Rainbow, May 15, 1934.
What a miserable day.
"BRISTOL, R. I., May 15 [1934]. --- Above the music of the mauls, abanging in rhythm, a new America's Cup yacht was set up in her cradle at the Herreshoff ship yard this morning. She began sliding down the greased ways to her launching. Then the infant ship of sail crept out of her cradle and floated in her element.
The yacht was the Rainbow, so christened by Mrs. Harold S. Vanderbilt, wife of her skipper-to-be. Tonight the new nautical creation lay in a slip, her great mast stepped and rigged ready for her to sail.
She might have been taken out under canvas late this afternoon but for lack of breeze and drab weather conditions. That would have been an all-time record, from hull in building shed to winged flight in one day. ... Mrs. Vanderbilt took one strike with a cloth-covered bottle of champagne. Then she swung a second time for a base hit. Rainbow was christened. But the yacht slid down out of the shed only until the tip of her lead bulb keel was an inch above the water. There she stopped. A connecting rod had broken in the motor unwinding the drum. There was a wait of half an hour until the rod could be replaced. Then the Rainbow went on.

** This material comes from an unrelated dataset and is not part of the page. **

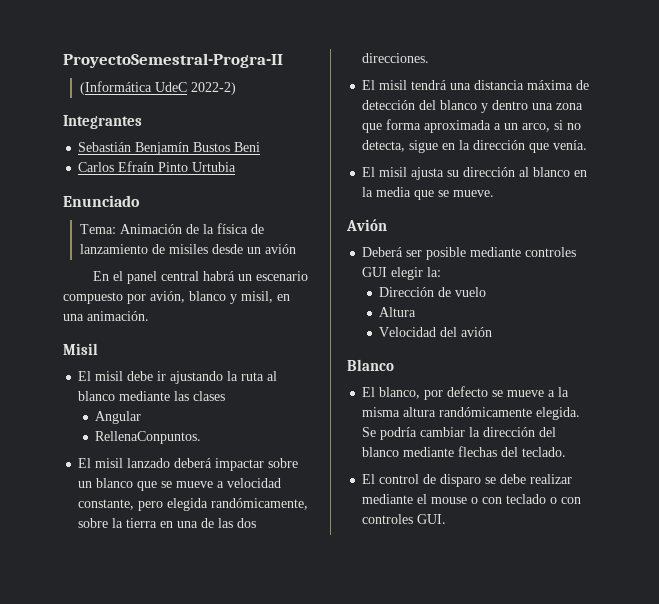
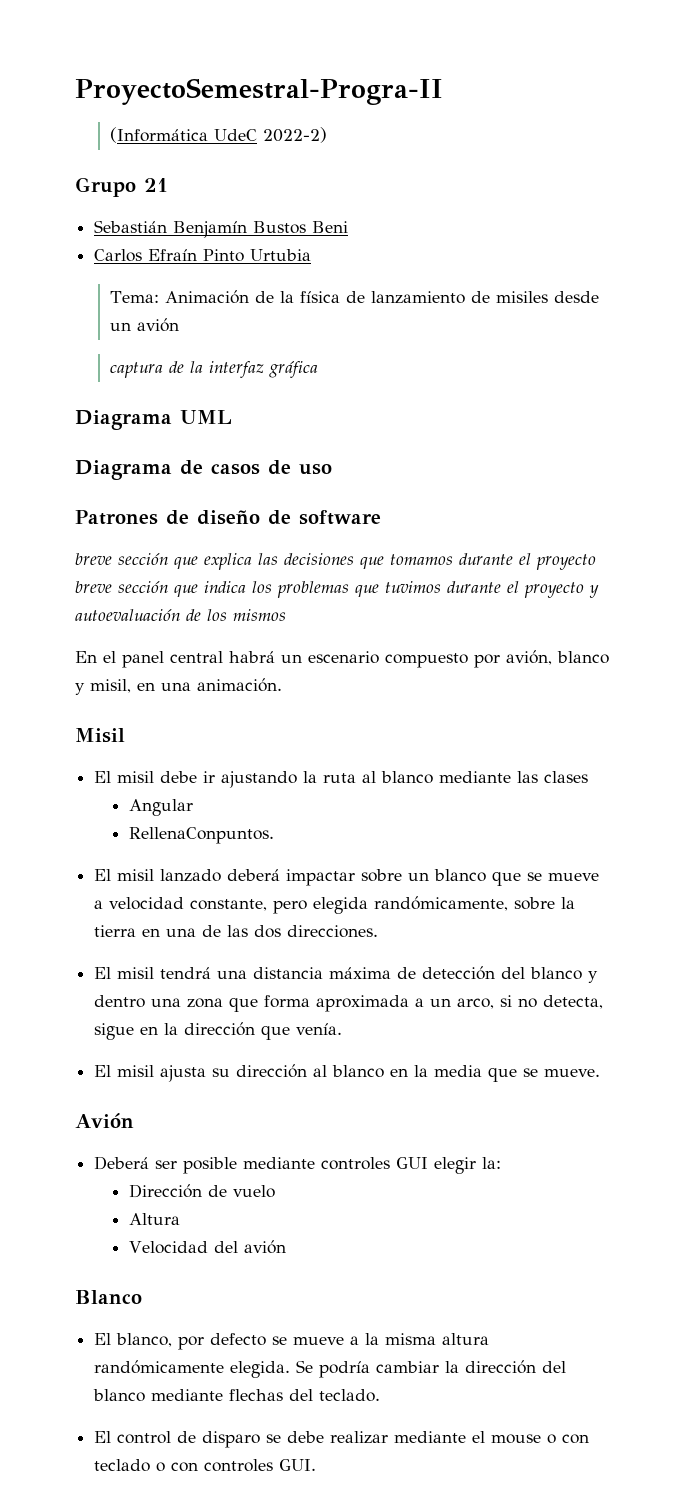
[63,115,142,129] Integrantes -> [75,177,168,197] Grupo 21
[63,195,140,207] // Enunciado -> (312, 255) none
(297, 249) none -> [109,361,318,378] [75,410,232,430] [75,460,332,480] [75,510,381,525] [75,553,596,570] [75,581,599,598] [75,609,286,621] // captura de la interfaz gráfica // Diagrama UML // Diagrama de casos de uso // Patrones de diseño de software // breve sección que explica las decisiones que tomamos durante el proyecto breve sección que indica los problemas que tuvimos durante el proyecto y autoevaluación de los mismos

... The building of the yacht had been merry work for breadwinners, some of whom had suffered idleness for the greater part of four years. Among them were veterans who helped build the Reliance thirty-one years ago.#
... The great duralumin mast, 165 feet long and weighing 5,685 pounds, was rolled out on the pier to be hoisted in slings from a lattice-steel derrick and placed in the yacht. Charles G. Nystrom of the Herreshoff firm, John Parkinson of Boston, who will be one of the yacht's afterguard, and Captain George Monsell, professional master of the racer, each placed a quarter down in the mast step for luck. They were careful to note that none of the coins was of 1929 date, the year the depression started.
Rope Stops Are Cut.
It was slow and careful work handling the heavy and unwieldy mast. Shortly after noon, however, it had been set in the step. The shrouds, headstay and backstays were set up and the mast secured. ..." (Source: Robbins, James. "Rainbow Launched At Bristol Yard." New York Times, May 16, 1934, p. 24.)